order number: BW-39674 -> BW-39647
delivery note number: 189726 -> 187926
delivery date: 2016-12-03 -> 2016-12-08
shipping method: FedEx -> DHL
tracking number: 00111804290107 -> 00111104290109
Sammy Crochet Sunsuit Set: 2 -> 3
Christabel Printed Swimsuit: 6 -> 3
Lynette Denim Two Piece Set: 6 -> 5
* * *
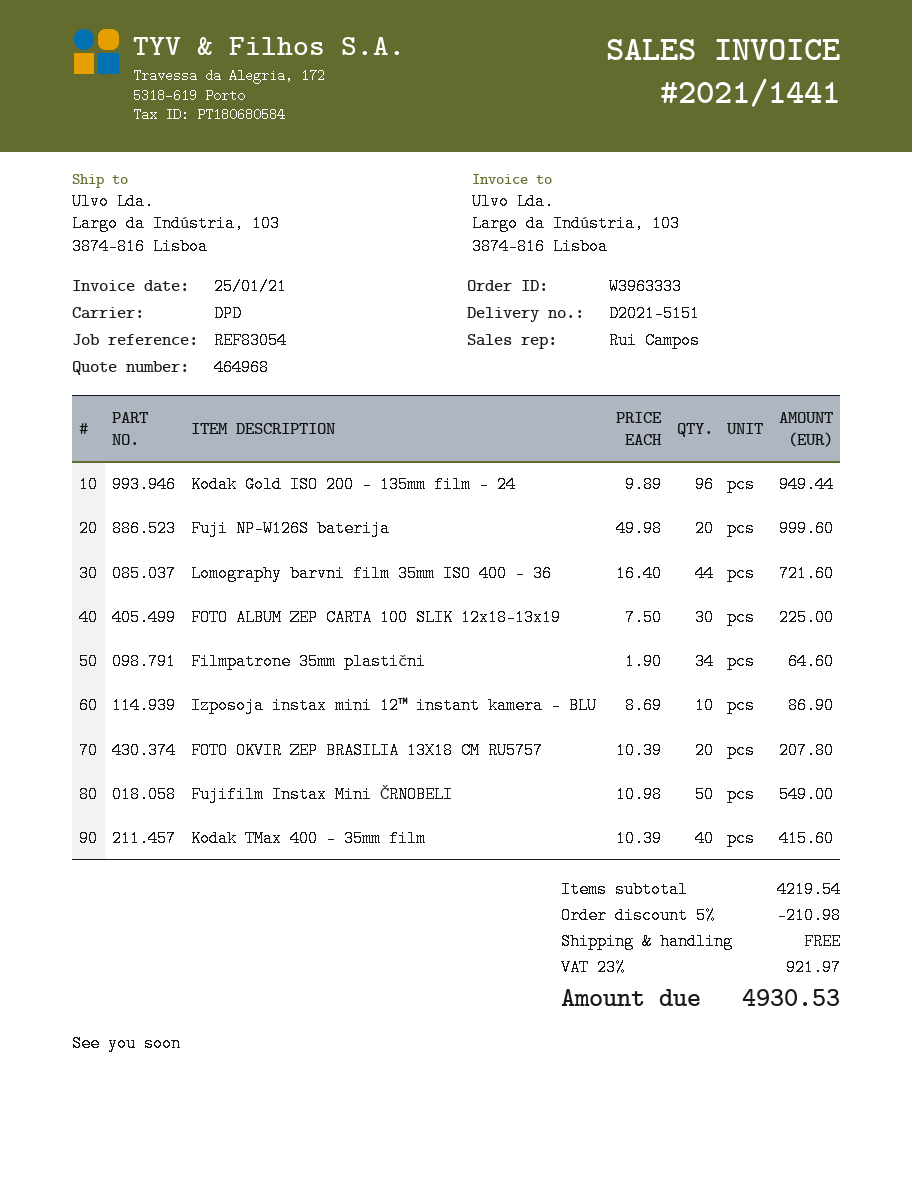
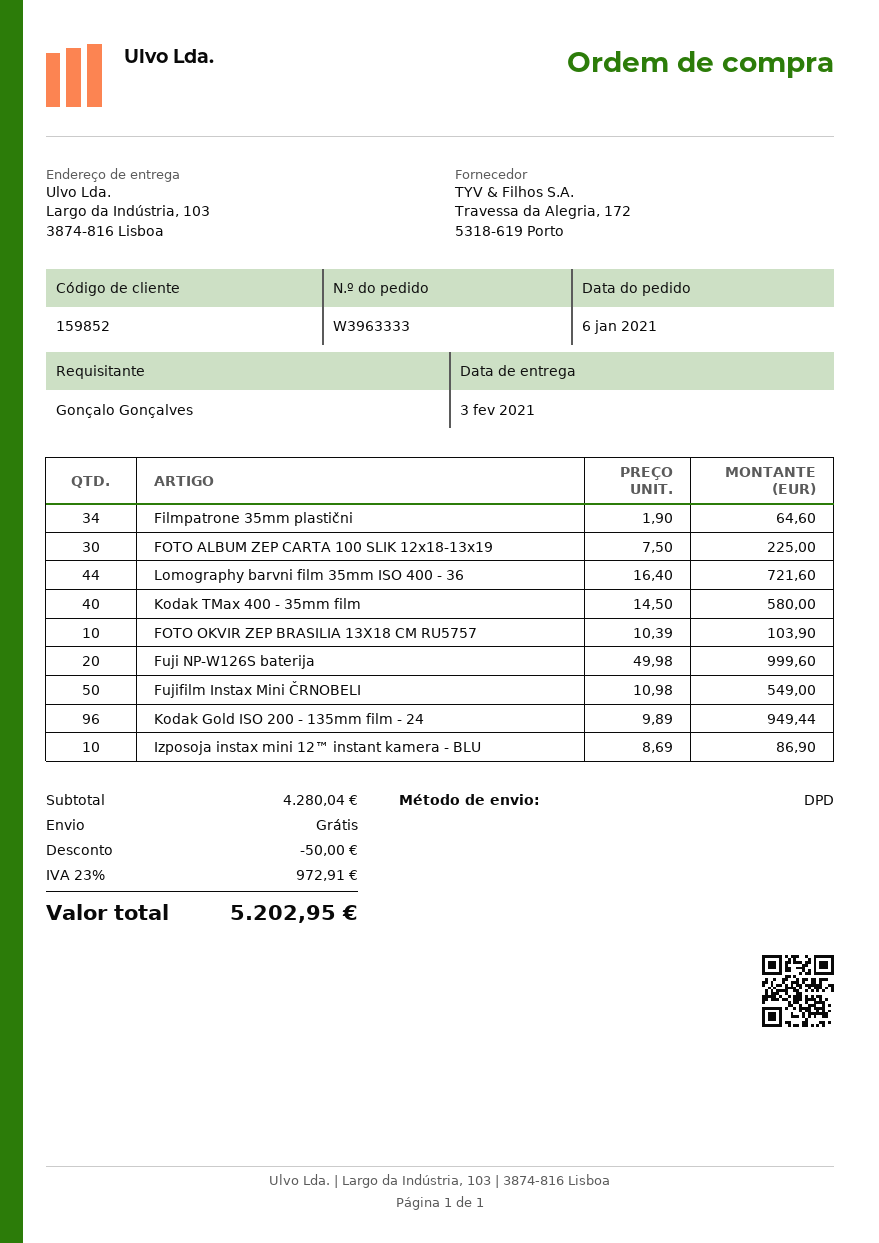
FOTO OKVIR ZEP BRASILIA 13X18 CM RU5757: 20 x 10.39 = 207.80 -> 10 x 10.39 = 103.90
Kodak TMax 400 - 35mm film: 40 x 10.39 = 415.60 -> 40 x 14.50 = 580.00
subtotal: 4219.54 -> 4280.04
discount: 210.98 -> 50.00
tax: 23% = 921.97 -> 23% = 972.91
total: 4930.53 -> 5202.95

*WORK TASK*.
Give again exactly, and only, the lines above starting at the one with "delivery date: 2016-12-03 -> 2016-12-08" and ending at the one with "Lynette Denim Two Piece Set: 6 -> 5".

*TASK ANSWER*.
delivery date: 2016-12-03 -> 2016-12-08
shipping method: FedEx -> DHL
tracking number: 00111804290107 -> 00111104290109
Sammy Crochet Sunsuit Set: 2 -> 3
Christabel Printed Swimsuit: 6 -> 3
Lynette Denim Two Piece Set: 6 -> 5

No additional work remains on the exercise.